The conditions needed for successful intervention of UPA against chronic food insecurity are two-fold: steady production opportunities and involvement of the food-insecure. The former is necessary to provide a consistent and reliable source of food - which is a prerequisite of food security - and the latter ensures access by the poor which is often not a component of formal urban food distribution systems.
Steady production opportunities means having access to resources (especially land and water), a basic knowledge of farming within the agro-climatic conditions present in the urban area, and some available time. It also implies the presence of a permissive policy environment, in which UPA is not perceived as a danger or a nuisance with consequent efforts to wipe it out on the part of city officials.
UPA's comparative advantage does not lie in the fact that it is inherently more efficient to produce food in an urban environment. On the contrary, for many agricultural activities, competition for resources and conflicts with other urban activities constrain urban agriculture in serious and sometimes costly ways. Nonetheless, it is not essential that UPA be able to compete in the marketplace with agricultural production from elsewhere since much UPA output does not enter formal market channels. This is especially true for the UPA output that will be available to the poor, food-insecure urban residents. Ruel et al. state that even a small proportion of overall food consumption coming from urban agriculture can greatly affect household food security if it comes at periods of acute need. It is sufficient that food can be produced and made available to the food-insecure at a lower opportunity cost of their resources, than alternative means of obtaining food.
Experience shows that output varies even from season to season as farmers find other income-producing opportunities, or additional barriers are raised against intra-urban and periurban farming. Nonetheless, there does appear to be significant potential for intra-urban and periurban agriculture to contribute to urban household food security. UPA was providing between 10-90 percent of urban vegetable needs and 48-100 percent of dairy or livestock needs in the cities where these calculations had been made. The conditions across cities are enormously variable, and no research exists to measure the maximum supply potential of UPA. The available case study information refers to the amounts being produced under existing city conditions - however favourable or unfavourable to UPA production.
The previous sections briefly described what is known about UPA's existing impacts on household food security and its contributions to urban food availability under current conditions. In order for UPA to improve the food security of urban households, it must reach the food-insecure (a measure closely matched to poverty level measures but not identical (Maxwell, 1999) and must provide not just calories but also other nutrients where they are needed.
One can infer from the available evidence that both conditions are met since non-commercial UPA is largely performed by the poor (quantities varying enormously from city to city and not well documented) for self-consumption, and large shares of cities' fresh fruit and vegetable needs are produced within the UPA zone.
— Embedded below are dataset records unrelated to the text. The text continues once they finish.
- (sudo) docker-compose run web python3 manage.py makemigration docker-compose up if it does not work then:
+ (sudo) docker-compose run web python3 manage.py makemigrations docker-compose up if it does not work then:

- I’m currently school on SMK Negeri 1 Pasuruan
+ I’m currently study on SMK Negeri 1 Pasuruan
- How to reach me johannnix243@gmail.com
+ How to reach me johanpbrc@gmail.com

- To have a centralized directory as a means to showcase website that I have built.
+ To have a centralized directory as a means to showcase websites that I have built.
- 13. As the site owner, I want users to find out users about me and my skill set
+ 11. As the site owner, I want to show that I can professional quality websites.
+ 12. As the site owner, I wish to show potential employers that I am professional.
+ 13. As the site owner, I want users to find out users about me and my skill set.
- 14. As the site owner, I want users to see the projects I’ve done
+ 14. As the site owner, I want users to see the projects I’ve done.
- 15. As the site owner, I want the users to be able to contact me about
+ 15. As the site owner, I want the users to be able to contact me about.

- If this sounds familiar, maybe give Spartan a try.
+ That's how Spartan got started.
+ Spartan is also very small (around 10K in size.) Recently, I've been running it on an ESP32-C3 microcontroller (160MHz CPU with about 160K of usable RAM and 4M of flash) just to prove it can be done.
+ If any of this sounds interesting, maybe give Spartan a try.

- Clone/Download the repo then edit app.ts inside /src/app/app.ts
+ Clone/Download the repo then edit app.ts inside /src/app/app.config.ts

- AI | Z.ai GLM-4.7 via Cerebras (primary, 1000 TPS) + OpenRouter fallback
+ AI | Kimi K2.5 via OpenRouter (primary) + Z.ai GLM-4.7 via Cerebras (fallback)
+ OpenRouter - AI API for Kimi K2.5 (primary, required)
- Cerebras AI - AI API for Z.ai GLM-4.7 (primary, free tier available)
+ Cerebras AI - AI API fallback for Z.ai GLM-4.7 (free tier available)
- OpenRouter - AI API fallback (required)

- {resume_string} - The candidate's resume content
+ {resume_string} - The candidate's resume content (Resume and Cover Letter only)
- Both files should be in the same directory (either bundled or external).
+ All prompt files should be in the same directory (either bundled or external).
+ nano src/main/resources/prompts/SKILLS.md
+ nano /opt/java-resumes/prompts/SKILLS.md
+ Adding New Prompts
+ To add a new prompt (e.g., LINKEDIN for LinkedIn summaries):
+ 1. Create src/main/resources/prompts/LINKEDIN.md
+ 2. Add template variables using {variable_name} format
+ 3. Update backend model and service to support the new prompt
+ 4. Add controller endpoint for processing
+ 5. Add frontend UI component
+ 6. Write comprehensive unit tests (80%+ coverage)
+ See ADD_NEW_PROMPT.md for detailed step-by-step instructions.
However, available evidence could imply an alternative scenario that gives rise to concern that the connections between UPA and household food security are less strong. This is one of many research questions that must be pursued in order to fully understand the current and potential impact of UPA.
UPA consists of two disparate and possibly segregated sub-sectors: the commercial horticultural and livestock industries largely located in periurban areas, and the subsistence production of poor households scattered through the urban and periurban zone, wherever land and poverty create the opportunity and need. In many cities, it is relatively well documented that periurban agriculture produces large quantities of healthy food for urban areas. Much less is known about the types of output and destination of food produced by intra-urban agriculture.
If, for reasons of technology or constraints, the poor are not producing micronutrient-rich food for their own consumption, but rather staple foods and occasional vegetables, then household food security might be relatively unaffected by UPA. Several of the studies cited by Armar-Klemesu point to this conclusion. Further, if a negative policy environment prevents low-income households from investing in their urban farming activities, the returns from that activity will eventually be eclipsed by better economic opportunities, drawing people away from farming and perhaps losing the direct beneficial effects on household food security.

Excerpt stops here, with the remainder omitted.